Pentecost fulfills God's plan for Peter in the Church. In Matthew's tradition the Father spoke through Peter, the Son recognized him and gave him authority. At Pentecost the Holy Spirit gave him ability to use this authority.

THE KEYS

In Matthew's dialogue some puzzling metaphors define papal authority. Simon Peter received the 'keys of the kingdom of heaven', assured that whatever he bound or loosed on earth would be bound or loosed in heaven.

The rabbis used the terms 'binding and loosing' to describe decisions made by men in authority in matters of the Law, the Torah. Jesus uses Torah language in Matthew 16:19. Jews would see him making Simon Peter the chief rabbi in his new Israel. Peter received complete juridical authority. Later this is extended to the other apostles, but in the context of how Christians resort to excommunication (Matthew 18 :18). But only Peter received the mysterious 'keys'.

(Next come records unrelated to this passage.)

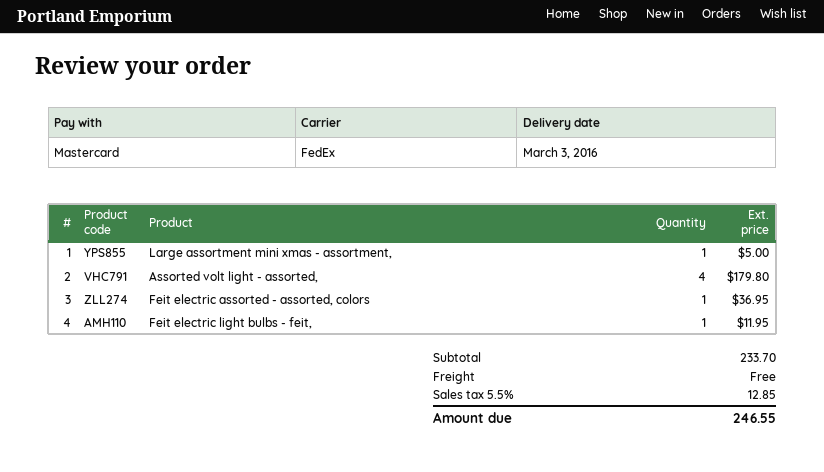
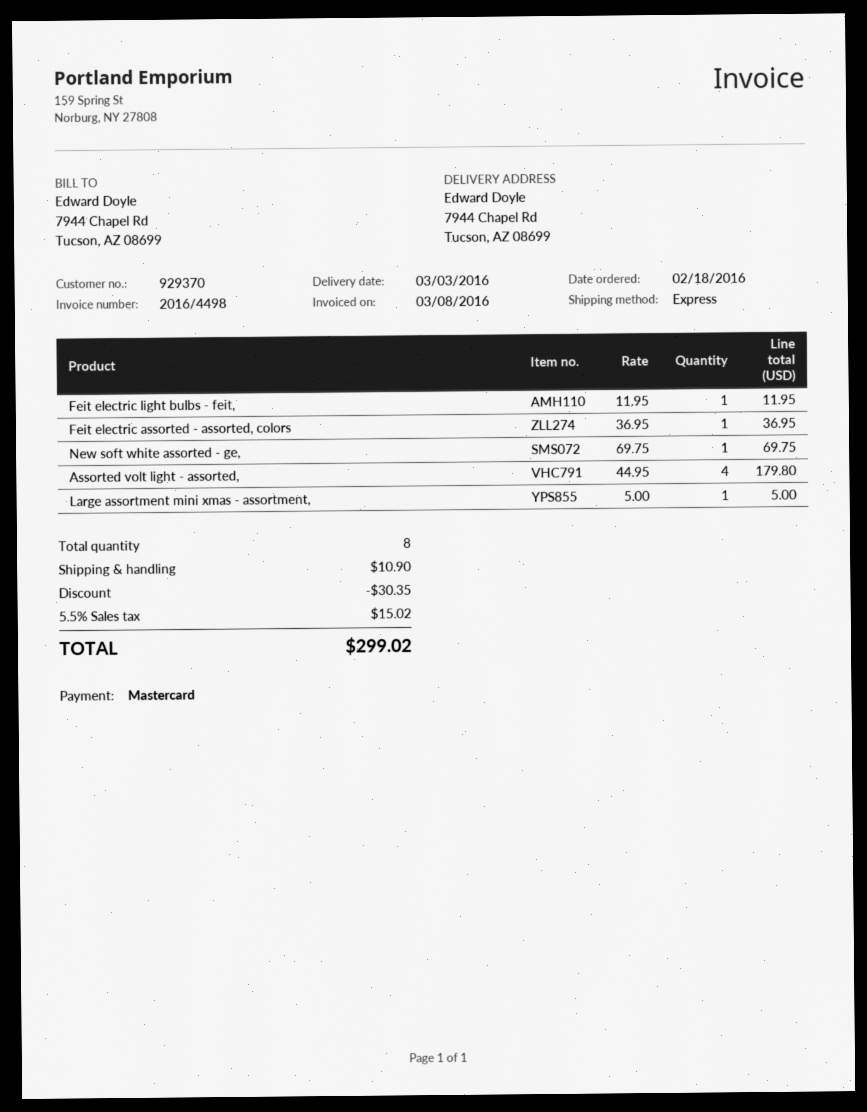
shipping method: FedEx -> express
New soft white assorted - ge,: none -> 1 for 69.75
discount: none -> 30.35
shipping: 0.00 -> 10.90
tax: 5.5% = 12.85 -> 5.5% = 15.02
total: 246.55 -> 299.02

In Isaiah 22:22 keys symbolize a king's authority, responsibility for his nation. In Revelation 1:18 Christ declares in a symbolic vision that he has the 'keys of death and Hades' because he rose from the dead. In Revelation 3:7 he has the 'key of David', royal power as the 'holy one, the true one... who opens and no one shall shut, who shuts and no one opens.' These meanings converge in the keys of Peter. Assurance of invincible power for God's People, the keys of death whereby the powers of death ('gates of Hell') never prevail, are also keys of princely authority and responsibility. Peter has pastoral responsibility for souls, on which a man's resurrection to salvation may depend.

Jesus rebuked the Jewish lawyers, '...you have taken away the key of knowledge...' (Luke 11:52). They had obscured the old Scriptures so that they no longer pointed to Christ's kingdom of justice. But what knowledge is the key to that kingdom? Peter uttered that knowledge. Christ imposed secrecy on it. Today it is an open secret for all believers. 'You are the Christ...' This is the key to the kingdom, saving words from a fisherman at the beginning of a new line of living authority for mankind.

AUTHORITY IN FAITH AND MORALS

The keys give meaning to a logical argument for the Petrine authority in Faith and Morals, exercised today by the Pope. The argument runs like this.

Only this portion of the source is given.